By Warren Ellis (writer), Marek Oleksicki (artist)
“The modern age is created here,” Warren Ellis insists on the back cover of his latest original graphic novella. “In lost moments, in a ruined castle, on a day never recorded”. In the early years of the 19th century, Mary Wollestencraft, Percy Shelley, and Clair Clairmont came across Castle Frankenstein, which one-hundred years earlier was home to the alchemist Johann Dippel, a man consumed with the thought of extending life through the manipulation of raw materials.
Alone, Mary enters the castle and explores its depths. And it is when she’s alone that she first encounters the gaunt, long-haired man with knowledge in his eyes and terrible scars etched into his face. Note quite man, note quite monster, this humanoid takes Mary on a journey through time and sorrow and shows her how she is destined to become mother to The Future.

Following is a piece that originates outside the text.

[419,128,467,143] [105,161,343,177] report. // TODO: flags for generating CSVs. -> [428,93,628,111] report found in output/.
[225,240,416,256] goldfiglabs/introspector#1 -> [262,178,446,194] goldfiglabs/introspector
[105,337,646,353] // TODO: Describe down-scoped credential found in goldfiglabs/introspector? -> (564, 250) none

Warren Ellis has made Avatar Press his breeding ground for pet projects like this. Some, like Crecy, I really enjoyed. Others, like Aetherial Mechanics, I found to be strangely disappointing. Frankenstein’s Womb tends to fall in the latter category. For a $7.00 price tag, I was shocked with the lack of entertainment this book offered. Even for such a dramatic work as this, I was disappointed to find myself flipping through pages wondering what I was reading, and why.

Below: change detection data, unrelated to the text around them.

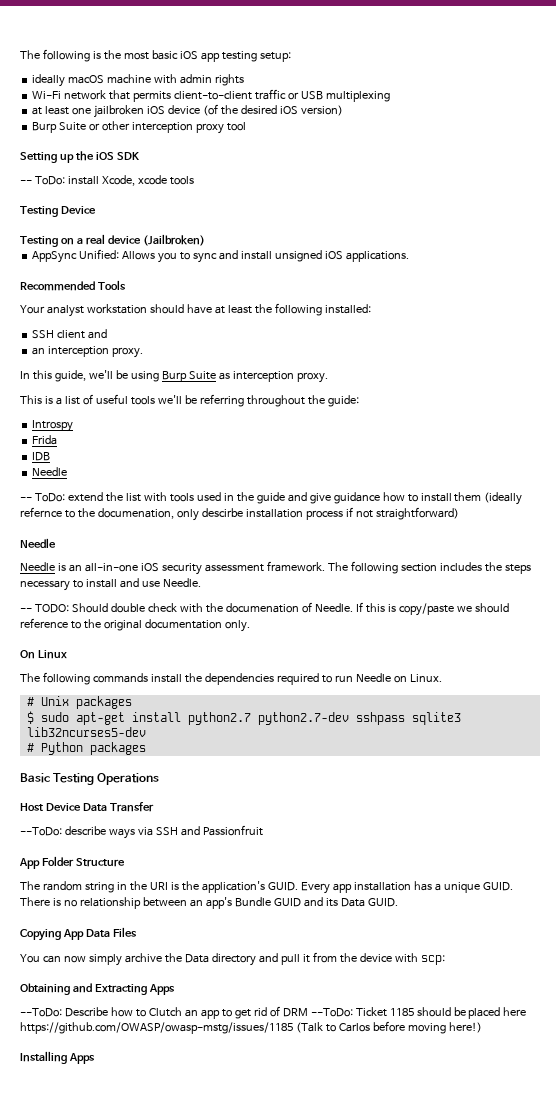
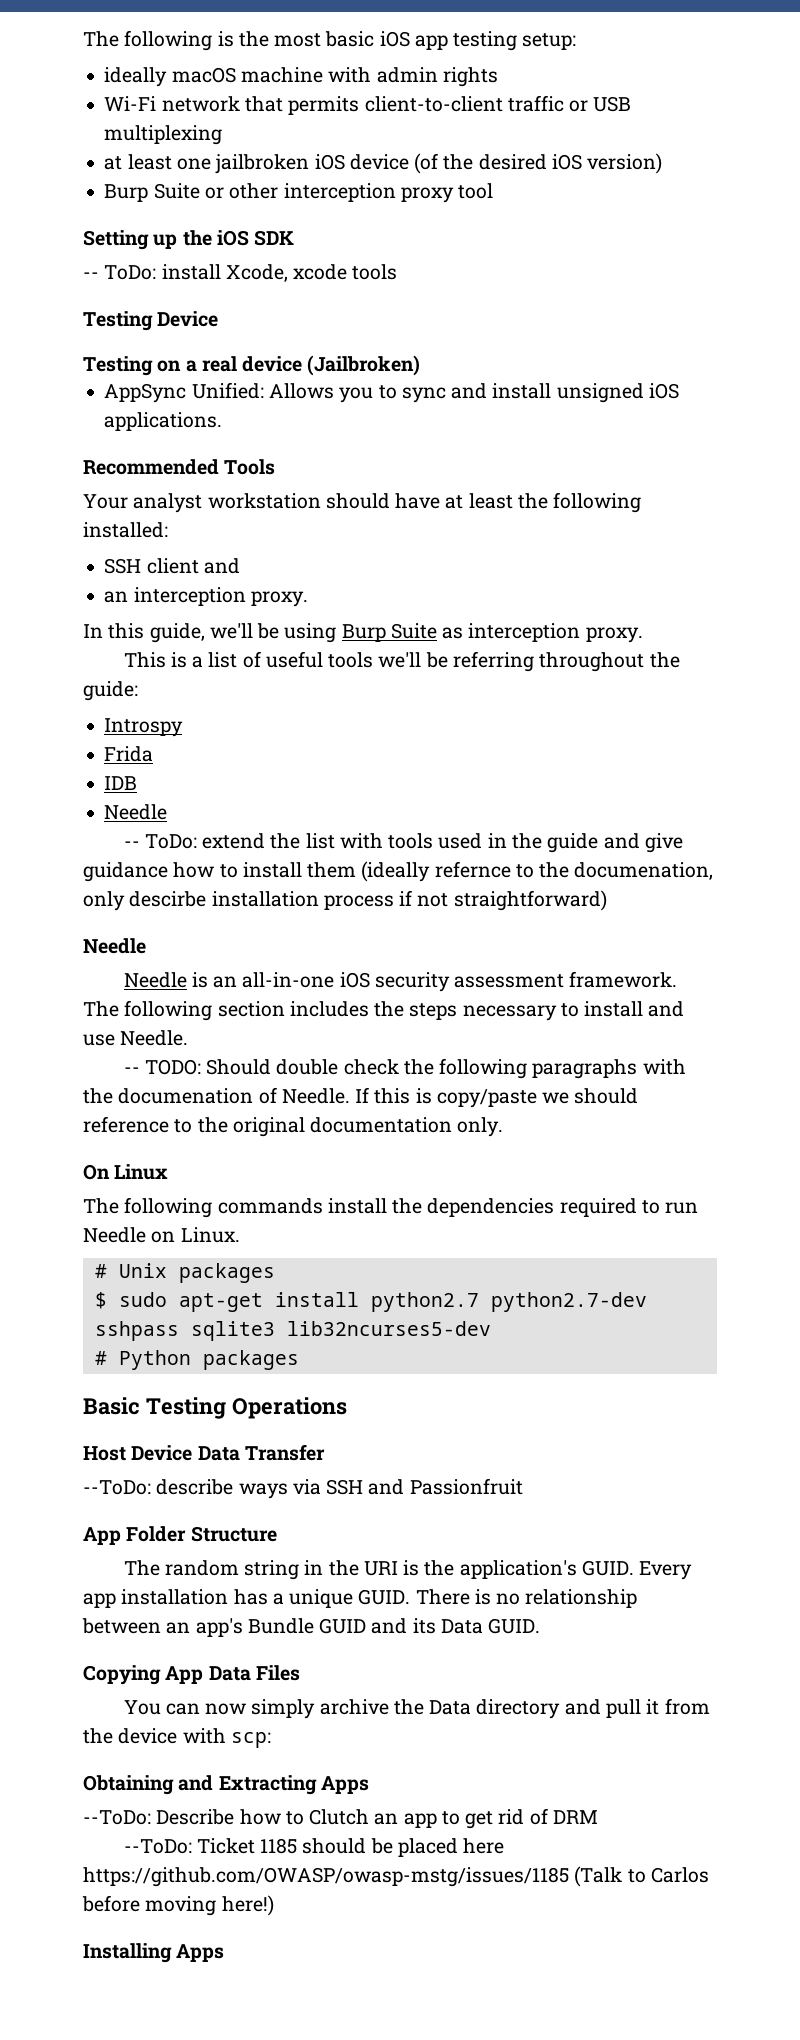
(177, 607) none -> [403,1058,638,1079] the following paragraphs
(308, 1012) none -> (598, 1817) //

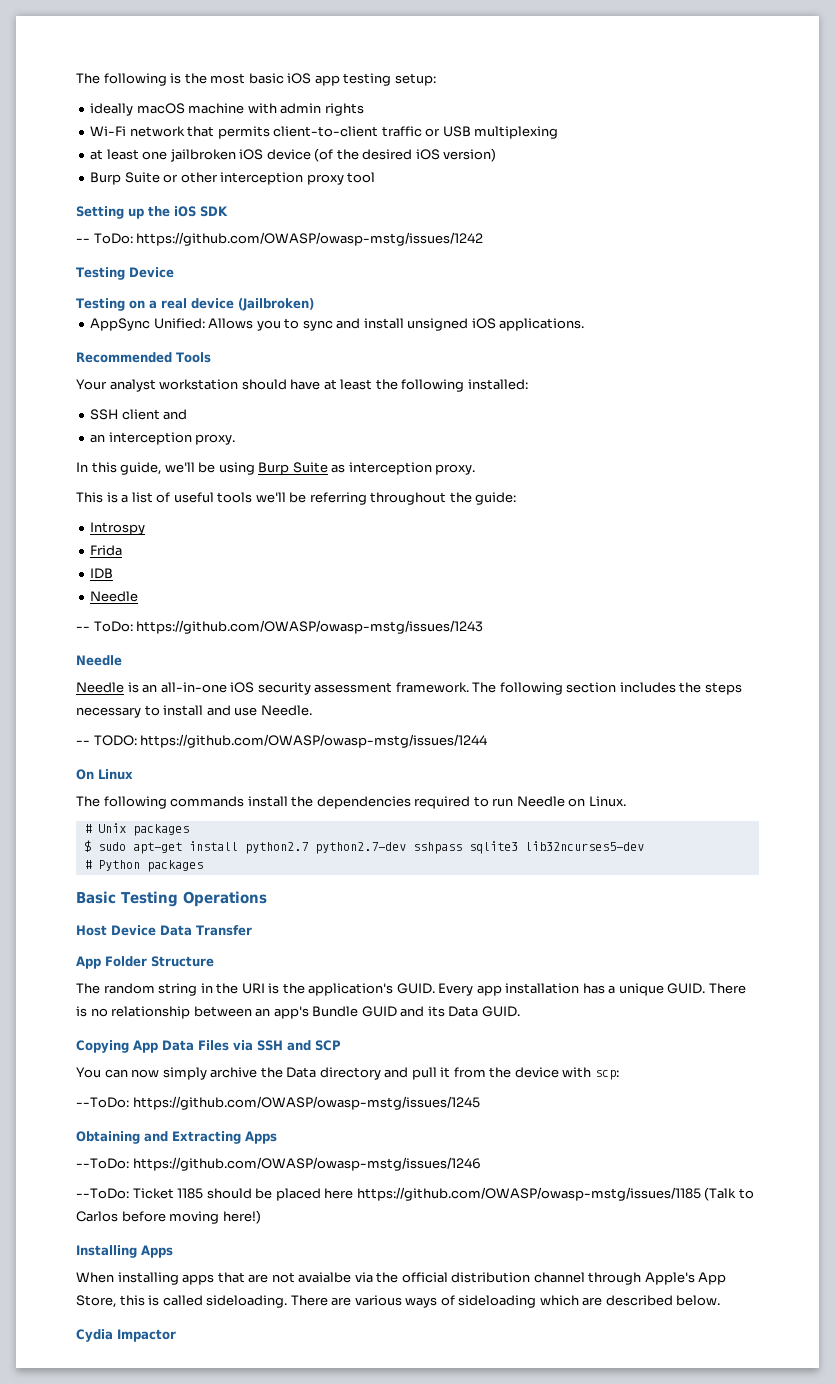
[161,264,398,282] install Xcode, xcode tools -> [136,232,484,246] https://github.com/OWASP/owasp-mstg/issues/1242
[202,833,683,853] [83,861,714,882] [83,890,607,911] extend the list with tools used in the guide and give guidance how to install them (ideally refernce to the documenation, only descirbe installation process if not straightforward) -> [136,620,484,634] https://github.com/OWASP/owasp-mstg/issues/1243
[206,1058,686,1079] [83,1087,639,1108] [83,1116,504,1137] Should double check the following paragraphs with the documenation of Needle. If this is copy/paste we should reference to the original documentation only. -> [140,734,488,748] https://github.com/OWASP/owasp-mstg/issues/1244
[83,1478,523,1499] // --ToDo: describe ways via SSH and Passionfruit -> (252, 930) none
(300, 1673) none -> [233,1040,341,1051] via SSH and SCP
(271, 1740) none -> [76,1096,480,1110] // --ToDo: https://github.com/OWASP/owasp-mstg/issues/1245
[156,1808,598,1829] Describe how to Clutch an app to get rid of DRM -> [132,1157,481,1171] https://github.com/OWASP/owasp-mstg/issues/1246
(225, 1953) none -> [76,1272,727,1285] [76,1295,721,1308] [76,1329,176,1342] // When installing apps that are not avaialbe via the official distribution channel through Apple's App Store, this is called sideloading. There are various ways of sideloading which are described below. // Cydia Impactor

I understand the metaphor Ellis tried to build his story around here, that by writing Frankenstein, Mary Wollestencraft Shelley gave birth to the Modern Age. I do not, however, think he succeeded in building a convincing theme. This novella read like 44 pages of the suggestion of a story without ever quite becoming one. Additionally, I was annoyed by the Dickensian presence of The Monster. Why and how is he able to quide Mary through visions of the past and future like they were throwaway characters in A Christmas Carol? Why is Mary not even the slightest bit terrified to be in the presence of the Monster? And is the Monster even real, or merely a convenient hallucination?

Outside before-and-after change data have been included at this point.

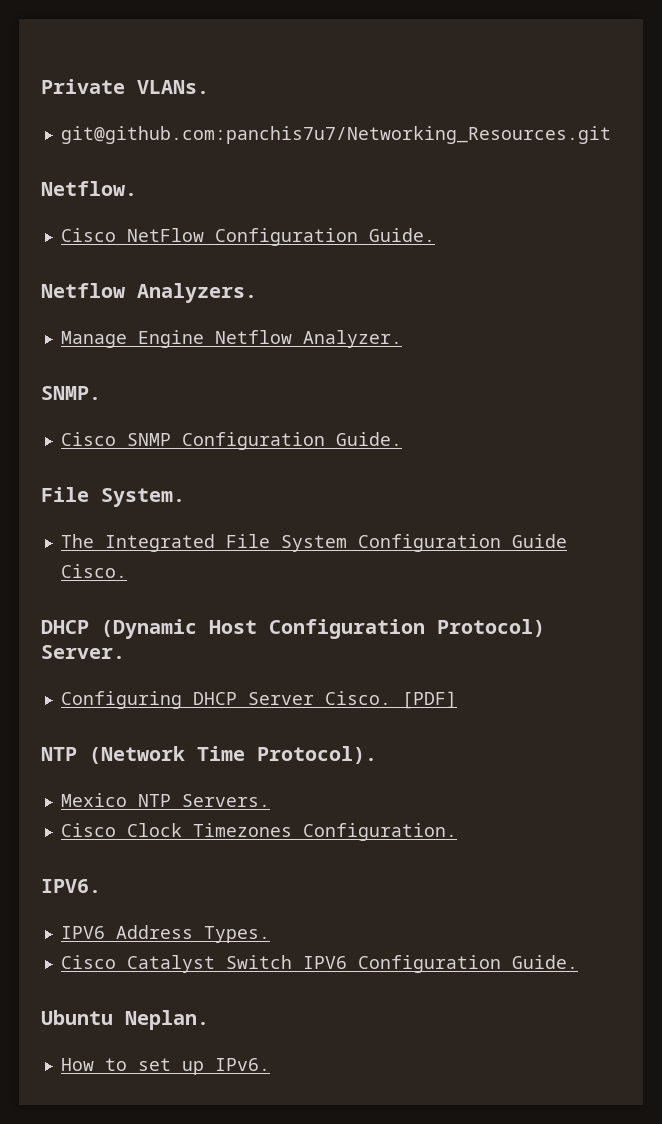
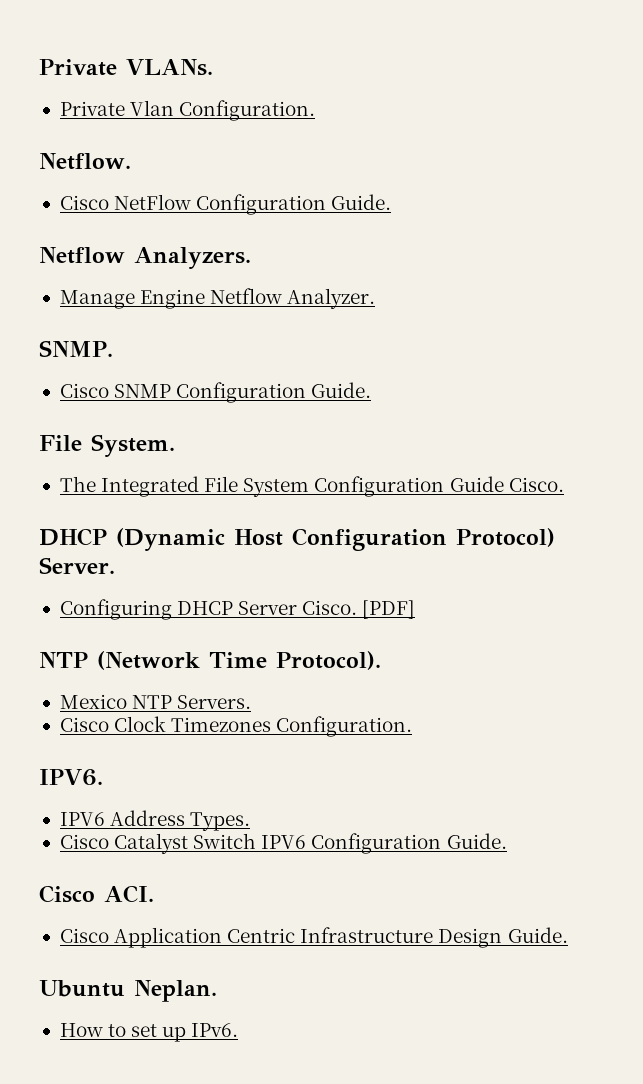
[60,126,611,144] git@github.com:panchis7u7/Networking_Resources.git -> [59,100,316,121] Private Vlan Configuration.
(578, 962) none -> [39,885,154,903] [59,927,568,948] // Cisco ACI. // Cisco Application Centric Infrastructure Design Guide.

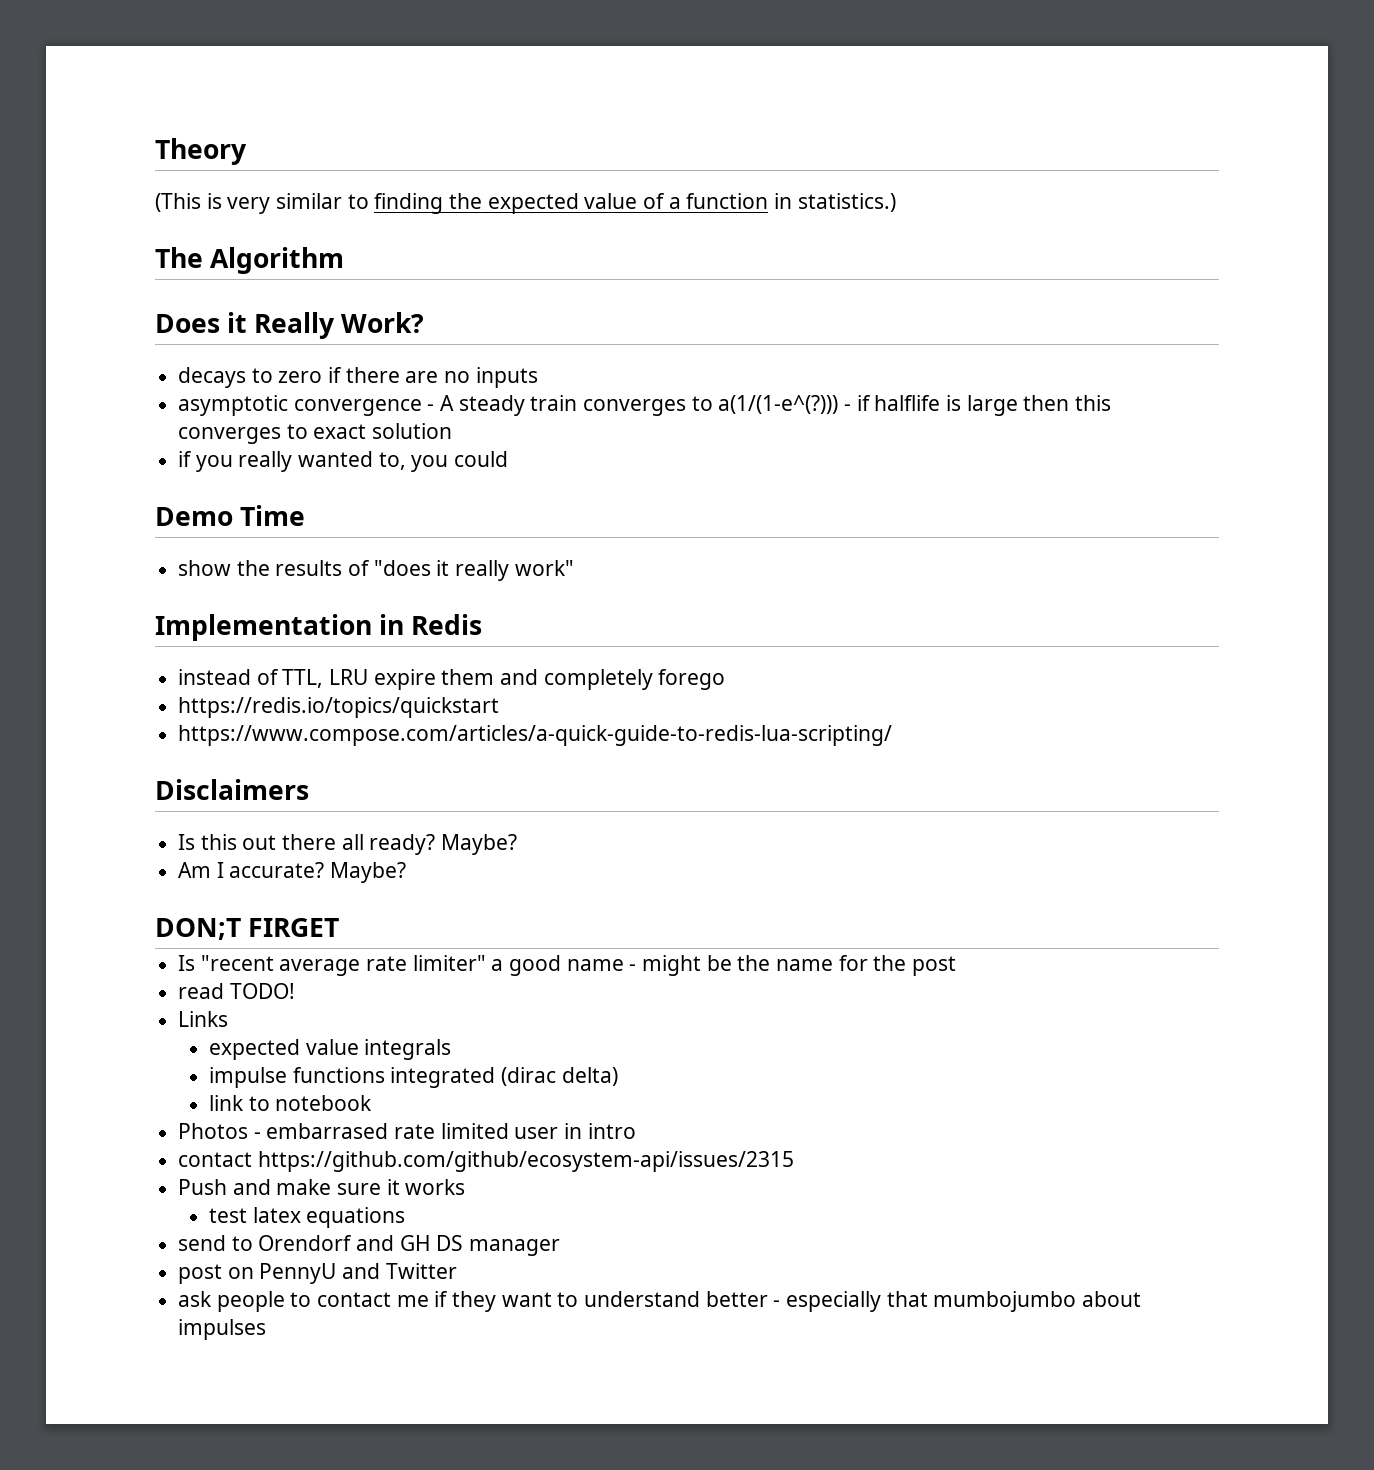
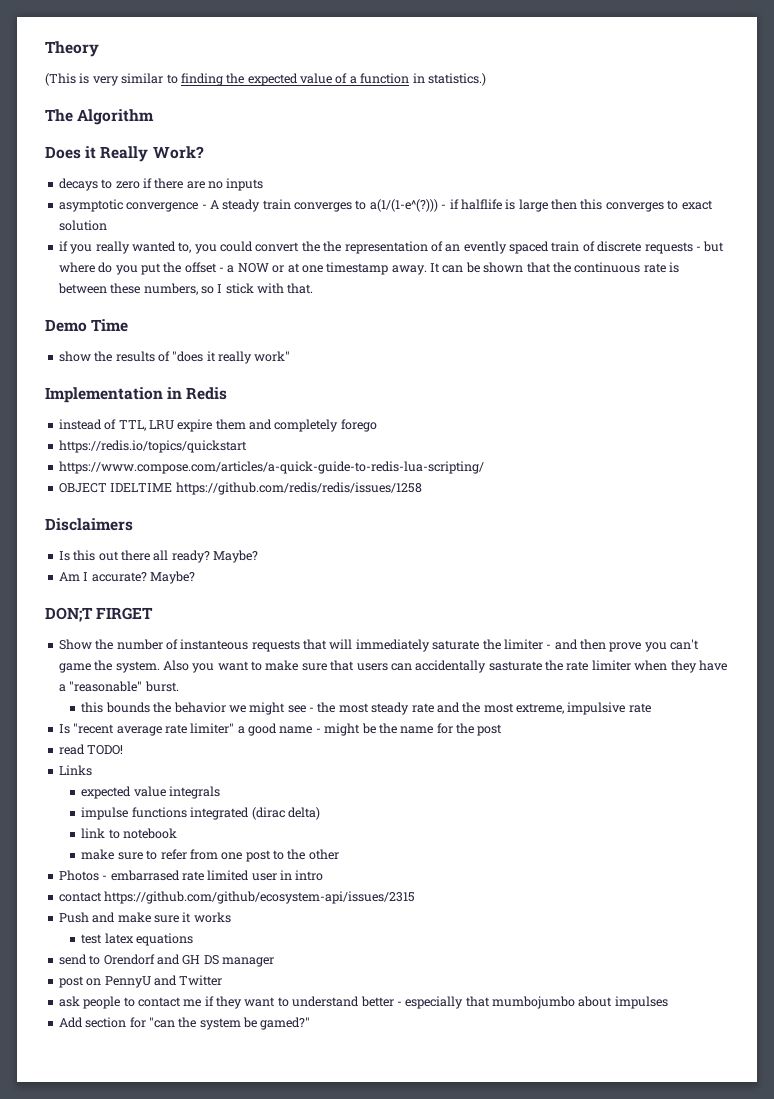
(509, 459) none -> [255,241,725,254] [58,262,679,275] [57,283,314,295] convert the the representation of an evently spaced train of discrete requests - but where do you put the offset - a NOW or at one timestamp away. It can be shown that the continuous rate is between these numbers, so I stick with that.
(893, 735) none -> [58,482,422,495] // OBJECT IDELTIME https://github.com/redis/redis/issues/1258
(340, 927) none -> [58,639,700,652] [58,660,727,673] [58,681,179,692] [81,702,651,715] // Show the number of instanteous requests that will immediately saturate the limiter - and then prove you can't game the system. Also you want to make sure that users can accidentally sasturate the rate limiter when they have a "reasonable" burst. // this bounds the behavior we might see - the most steady rate and the most extreme, impulsive rate
(373, 1103) none -> [81,849,339,862] // make sure to refer from one post to the other
(267, 1329) none -> [58,1017,311,1030] // Add section for "can the system be gamed?"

Such important plot questions are deliberately ignored; I suspect, presumably to develop a plot that sadly is never fully realized. The result left me feeling underwhelmed, as if I’d read a story that should have been great, but never quite got there.
If there is a redeeming factor to this book, it would have to be the phenomenal artwork of Mark Oleksicki, whose tight, intricate pencils, are the perfect compliment to Ellis’s Gothic story. The black and white pages, coupled with Oleksicki’s fantastic attention to detail, fully immerse the reader in the environment and convince you that you are in the carriage with Mary, Percy, and Clair as they descend upon Castle Frankenstein.
Frankenstein’s Womb had some incredibly lofty ambitions that I felt it failed to deliver on. Despite being blessed with stellar artwork, it was a rather lackluster story that you do not need to spend $7.00 to read.